I clicked that other story just to see what that author said about his time at that company. The fundamental urge is to slap some bloody sense into him, because the only thing amazing about the article is just how obtuse it is.

Under all the glowy, wide-eyed applause for many aspects of how Palantir operates, he's not really internalizing just what kind of parasitic, corporate/government surveillance monster he was working for.

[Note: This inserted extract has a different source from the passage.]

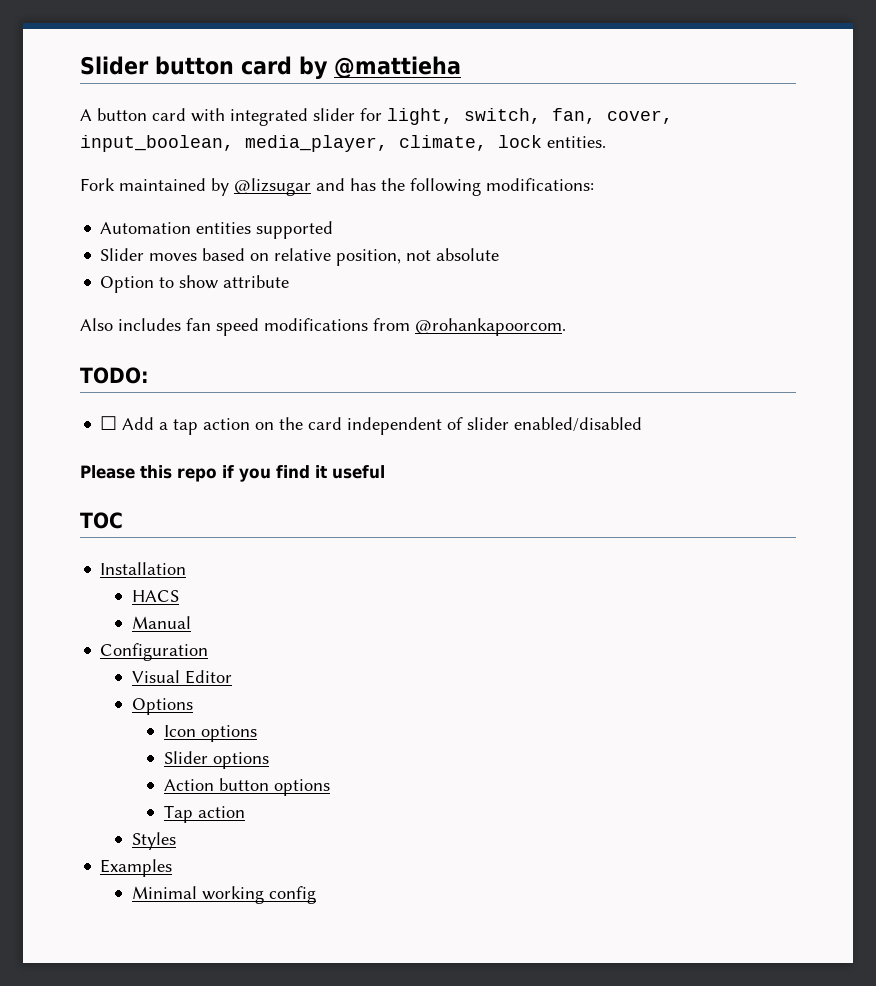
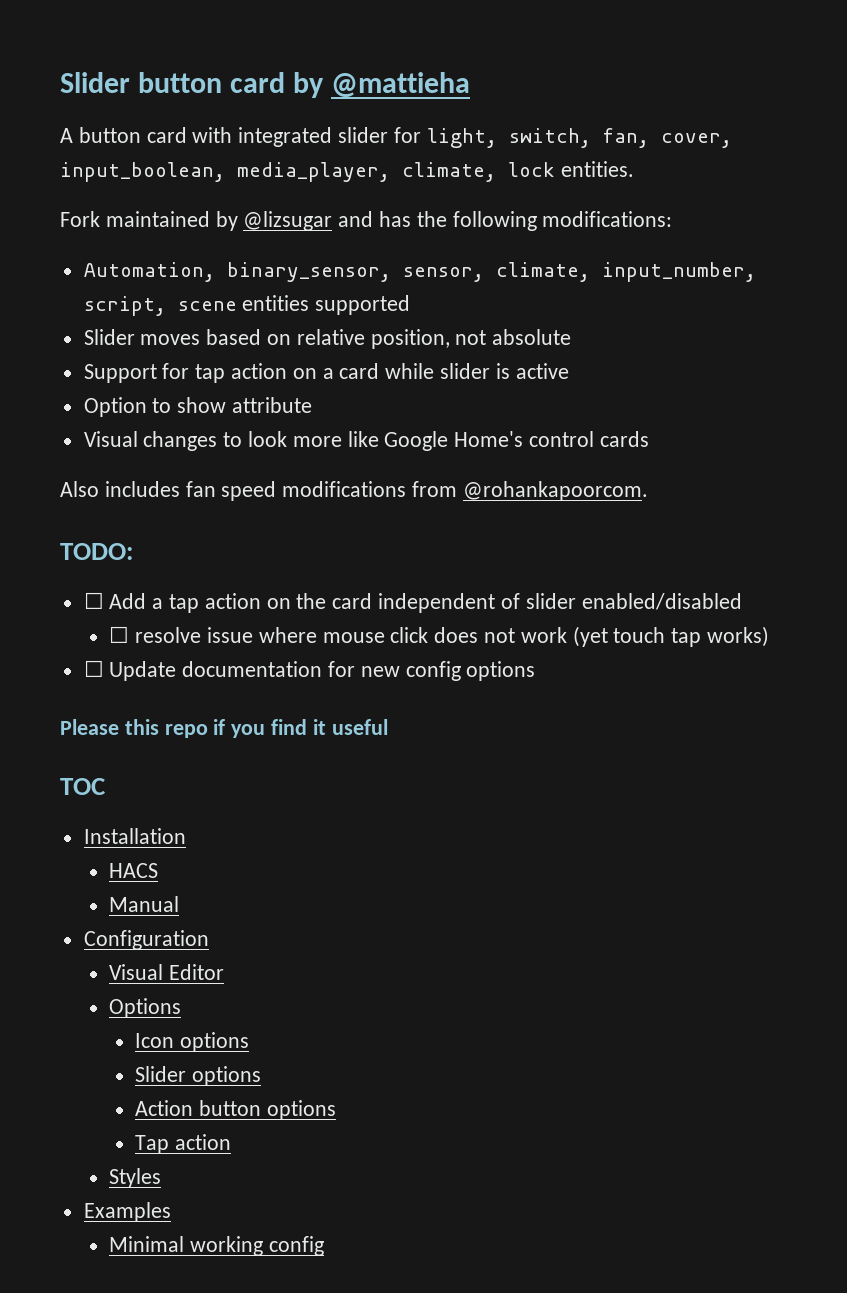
[100,222,192,234] Automation -> [83,262,756,282] [83,296,237,316] Automation, binary_sensor, sensor, climate, input_number, script, scene
[100,275,290,293] Option to show attribute -> [83,363,569,383] [83,397,313,417] [83,431,649,451] Support for tap action on a card while slider is active // Option to show attribute // Visual changes to look more like Google Home's control cards
(643, 424) none -> [109,626,770,647] [83,660,536,681] // ☐ resolve issue where mouse click does not work (yet touch tap works) // ☐ Update documentation for new config options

To put it simply, he speaks as if he were a useful idiot, praising selectively, glossing around a very serious moral swamp with mealy-mouthed categorizations about what's cool and not cool, ideological whitewash and generally failing to see the fucking forest for the trees. Palantir and its kind represent a disgusting possibility for the future of how society is managed by increasingly autocratic government tendencies and their hustling corporate allies. And I can think of no more chilling a notion than just what that management could entail for hundreds of millions of people under the guise of supposedly fighting all kinds of ambiguous or outright invented "bad actors"

With OpenAI, you get a lot of corporate mendacity and the usual stew of trying to game the rules for the company's own favor. However, underneath this is a product that's largely used by ordinary people for doing fairly ordinary things, even if many of them contribute to the burial of culture in the cheapest auto-generated sludge imaginable.

With Palantir, the fruits of the labor are... squarely something else entirely.